As for number of gears---have any of you been either carrying a load, climbing a hill, or fighting a fierce wind--or any two or three of those at once---and wished for a gear a tiny bit lower than the one you were using after having tired the next step down---not in order but in ratio---and found it too big by the tiniest of margins?

I remember a day coming out of Colorado into Kansas where we had nonstop hills and a 20-25 mph headwind ... I would have loved a CVT or a 3x33 on that day -- quarter-tooth margins?

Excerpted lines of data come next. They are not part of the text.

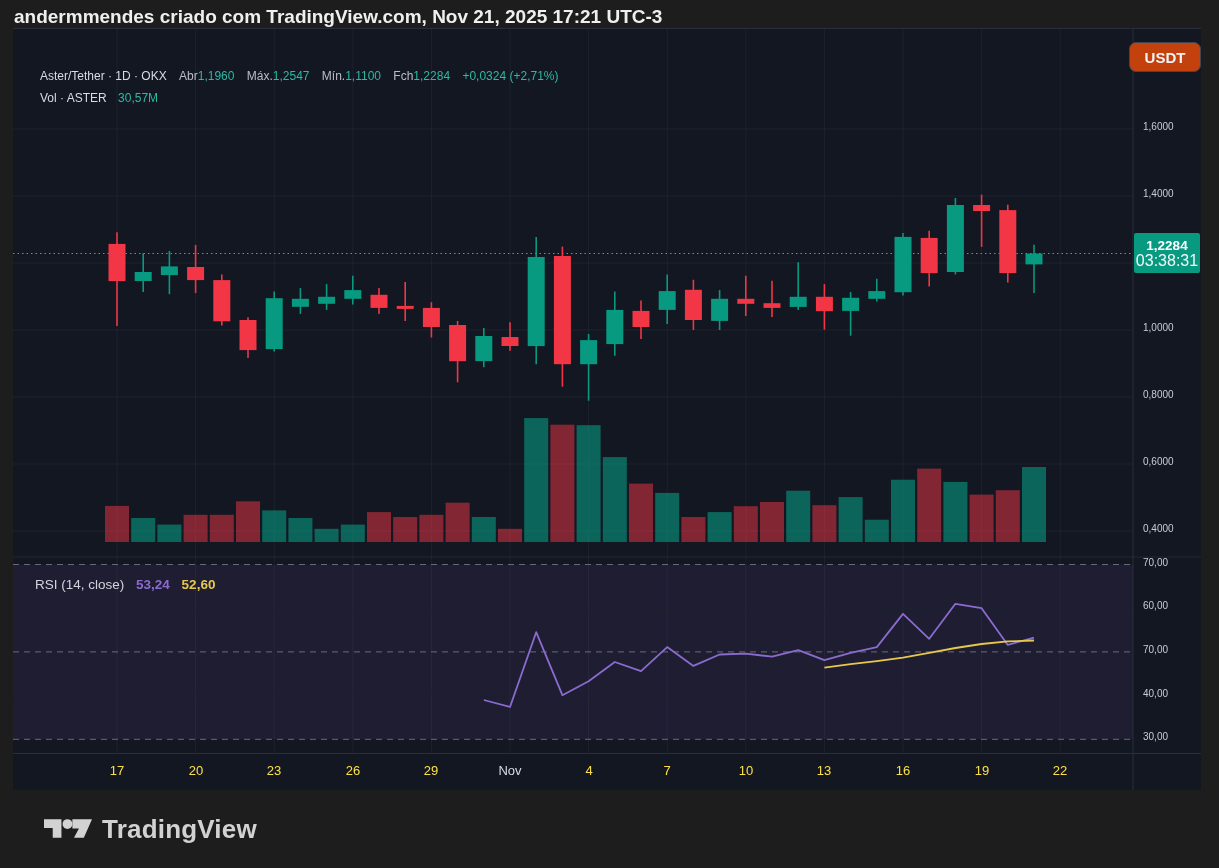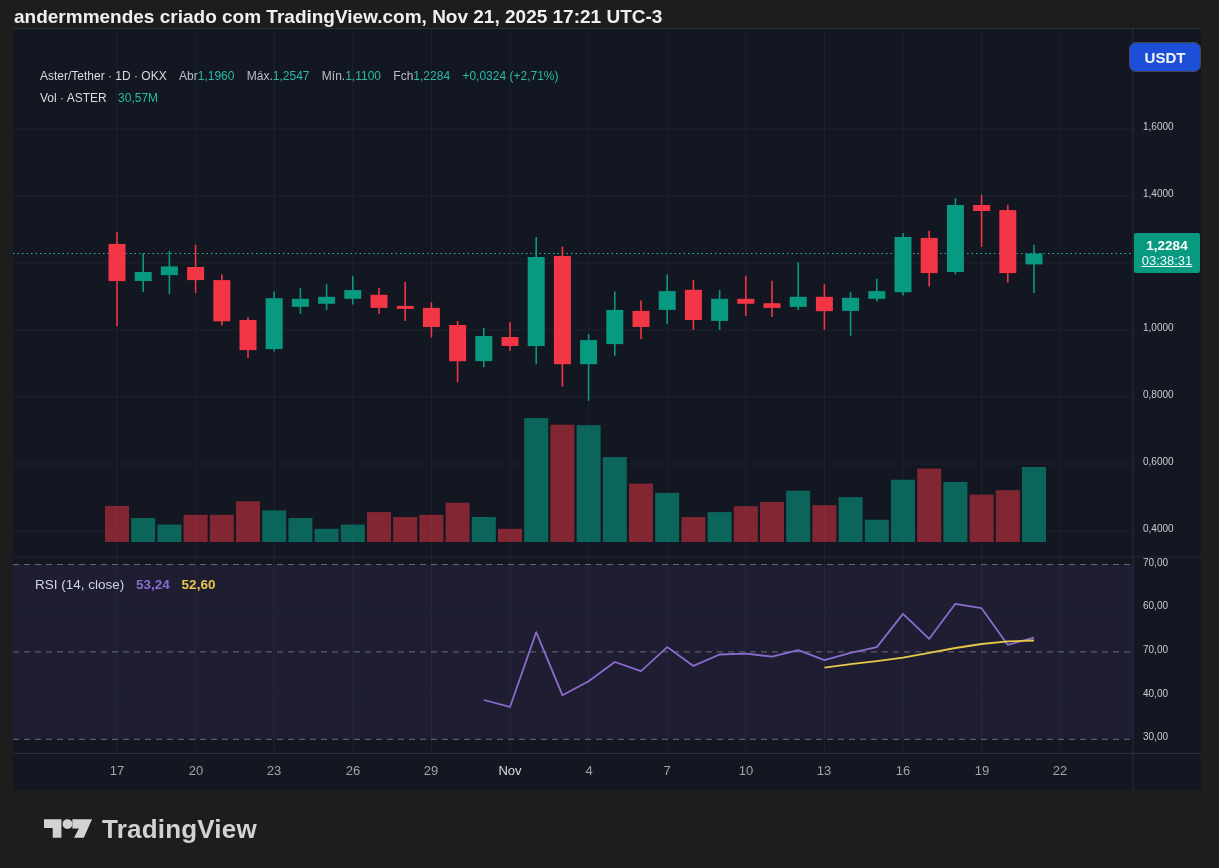"USDT" #usdt-btn { background: #1d4ed8 -> #c2410c }
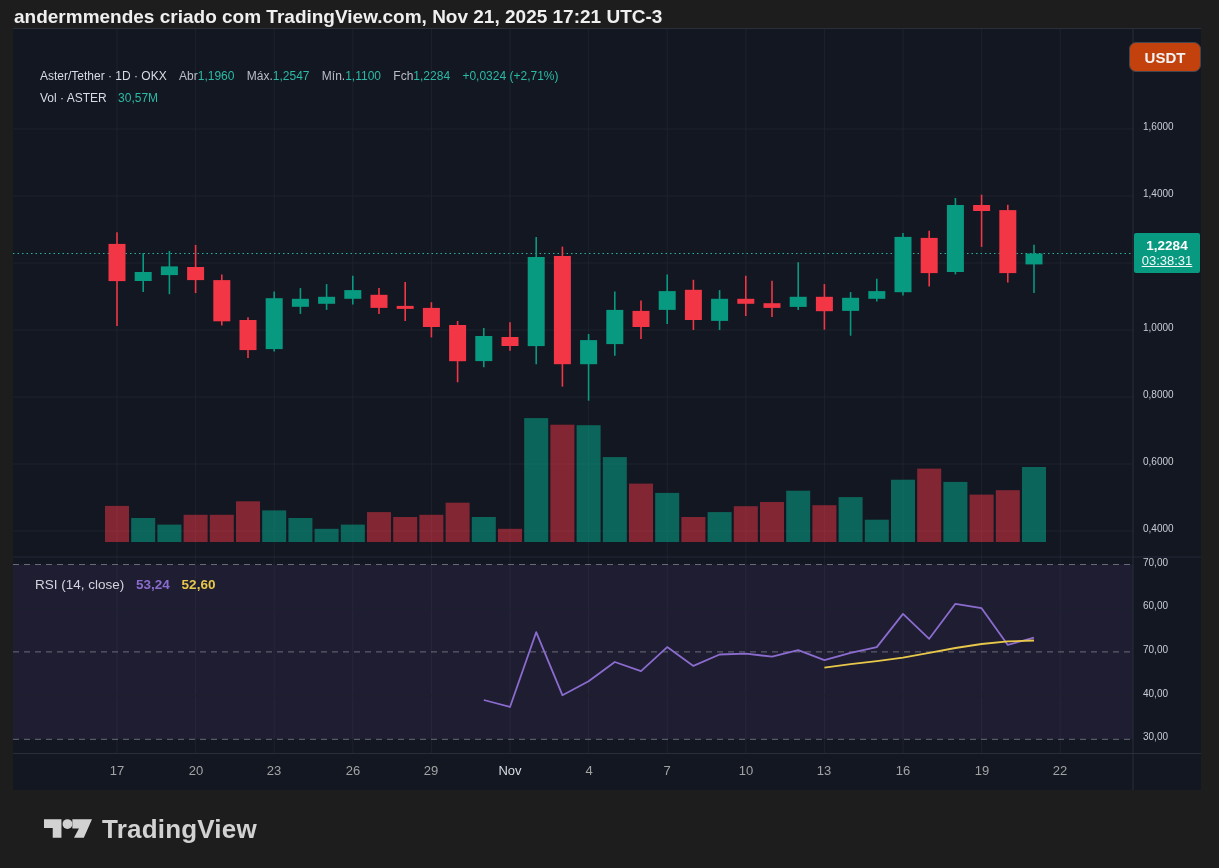"03:38:31" #price-badge .t { font-size: 13px -> 16px; text-decoration: underline -> none }
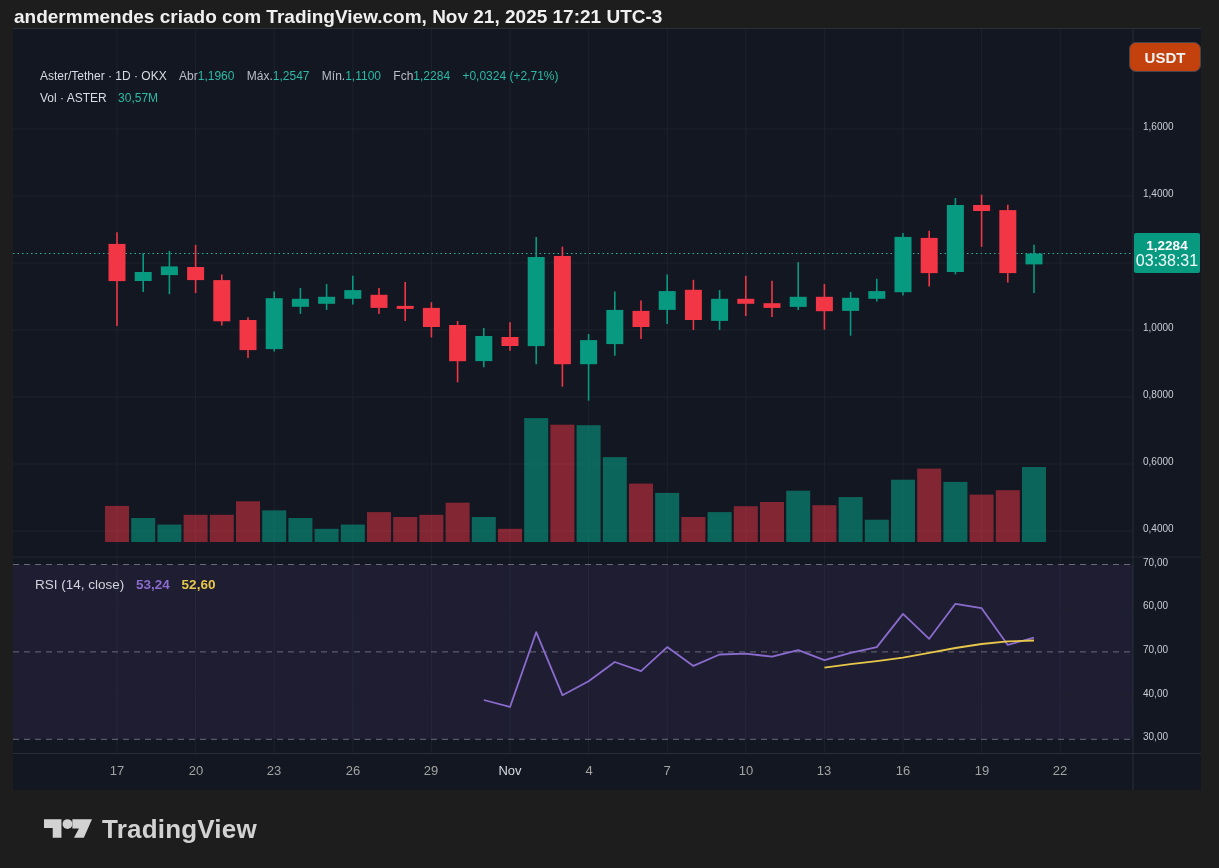"17" .time-label { color: #a3a3a3 -> #fde047 }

Anyway ... at some point this approaches the Rydabent Theorem--"if I don't need it it doesn't need to exist." Indyfabz likes that set-up, and that is all the justification he needs, and the rest of us are just audience members talking during the performance.
I kind of agree if hunting across chainrings to find a specific half gear within the overlap is your thing. I've learnt something new here as I never realised people even did that! I use the overlap on double chainrings all the time to save shifting the front more often, but I can't ever remember shifting the front to find a slightly different overlap gear on the other ring. But then it's been a long time since I had less than 11 gears on the cassette and I'm not overly fussy about cadence.

But I was just responding to the claim that there was very little overlap. Not suggesting overlap is a bad thing, just that it exists.

To get to Rydabent's level I would need to state that something I don't use or properly understand is useless and some sort of sales/marketing scam.